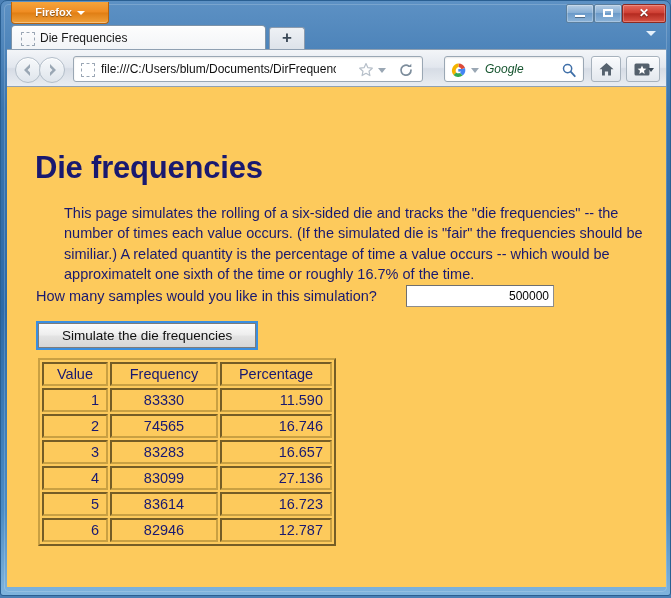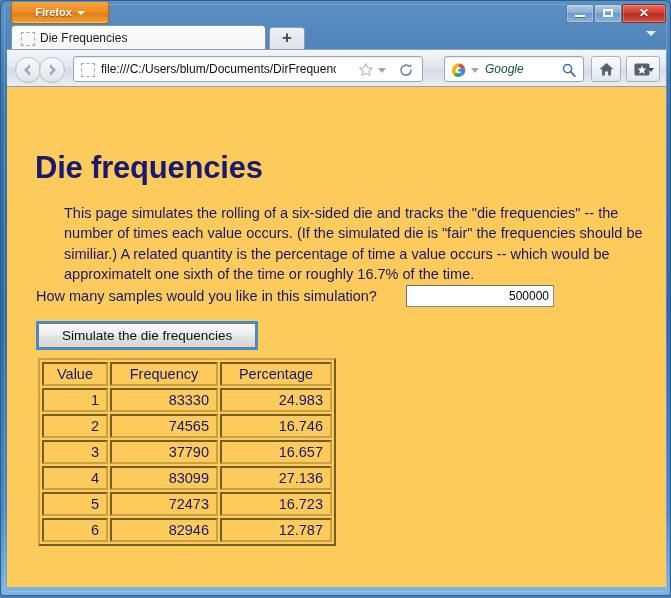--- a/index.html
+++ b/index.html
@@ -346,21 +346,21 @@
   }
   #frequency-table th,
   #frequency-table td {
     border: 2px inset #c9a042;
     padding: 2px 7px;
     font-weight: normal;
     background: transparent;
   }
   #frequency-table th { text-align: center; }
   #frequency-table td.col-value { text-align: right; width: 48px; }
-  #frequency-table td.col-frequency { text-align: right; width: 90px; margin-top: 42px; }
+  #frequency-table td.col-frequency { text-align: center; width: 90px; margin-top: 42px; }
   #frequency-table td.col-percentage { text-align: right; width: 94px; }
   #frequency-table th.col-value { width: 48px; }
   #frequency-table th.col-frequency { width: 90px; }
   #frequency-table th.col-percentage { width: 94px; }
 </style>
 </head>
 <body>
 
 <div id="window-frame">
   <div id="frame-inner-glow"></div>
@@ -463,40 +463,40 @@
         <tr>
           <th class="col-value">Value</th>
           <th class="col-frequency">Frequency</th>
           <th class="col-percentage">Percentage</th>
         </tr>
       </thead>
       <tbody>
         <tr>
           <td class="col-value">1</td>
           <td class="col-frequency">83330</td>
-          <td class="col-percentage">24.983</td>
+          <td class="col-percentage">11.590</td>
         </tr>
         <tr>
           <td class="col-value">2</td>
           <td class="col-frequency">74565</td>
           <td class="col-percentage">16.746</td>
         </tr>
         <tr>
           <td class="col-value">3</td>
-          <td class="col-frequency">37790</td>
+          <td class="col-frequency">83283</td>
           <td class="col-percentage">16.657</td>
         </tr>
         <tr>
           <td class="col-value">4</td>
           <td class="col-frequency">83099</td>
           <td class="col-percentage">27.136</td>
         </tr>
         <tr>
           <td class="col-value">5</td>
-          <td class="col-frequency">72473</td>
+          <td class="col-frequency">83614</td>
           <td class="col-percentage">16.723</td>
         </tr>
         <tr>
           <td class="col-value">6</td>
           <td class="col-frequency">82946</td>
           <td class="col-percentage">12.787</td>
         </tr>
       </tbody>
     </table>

WHAT IS REQUIRED: Repeat each entry exactly as given; no pictures belong in the copy.

TASK ANSWER:
--- a/index.html
+++ b/index.html
@@ -346,21 +346,21 @@
   }
   #frequency-table th,
   #frequency-table td {
     border: 2px inset #c9a042;
     padding: 2px 7px;
     font-weight: normal;
     background: transparent;
   }
   #frequency-table th { text-align: center; }
   #frequency-table td.col-value { text-align: right; width: 48px; }
-  #frequency-table td.col-frequency { text-align: right; width: 90px; margin-top: 42px; }
+  #frequency-table td.col-frequency { text-align: center; width: 90px; margin-top: 42px; }
   #frequency-table td.col-percentage { text-align: right; width: 94px; }
   #frequency-table th.col-value { width: 48px; }
   #frequency-table th.col-frequency { width: 90px; }
   #frequency-table th.col-percentage { width: 94px; }
 </style>
 </head>
 <body>
 
 <div id="window-frame">
   <div id="frame-inner-glow"></div>
@@ -463,40 +463,40 @@
         <tr>
           <th class="col-value">Value</th>
           <th class="col-frequency">Frequency</th>
           <th class="col-percentage">Percentage</th>
         </tr>
       </thead>
       <tbody>
         <tr>
           <td class="col-value">1</td>
           <td class="col-frequency">83330</td>
-          <td class="col-percentage">24.983</td>
+          <td class="col-percentage">11.590</td>
         </tr>
         <tr>
           <td class="col-value">2</td>
           <td class="col-frequency">74565</td>
           <td class="col-percentage">16.746</td>
         </tr>
         <tr>
           <td class="col-value">3</td>
-          <td class="col-frequency">37790</td>
+          <td class="col-frequency">83283</td>
           <td class="col-percentage">16.657</td>
         </tr>
         <tr>
           <td class="col-value">4</td>
           <td class="col-frequency">83099</td>
           <td class="col-percentage">27.136</td>
         </tr>
         <tr>
           <td class="col-value">5</td>
-          <td class="col-frequency">72473</td>
+          <td class="col-frequency">83614</td>
           <td class="col-percentage">16.723</td>
         </tr>
         <tr>
           <td class="col-value">6</td>
           <td class="col-frequency">82946</td>
           <td class="col-percentage">12.787</td>
         </tr>
       </tbody>
     </table>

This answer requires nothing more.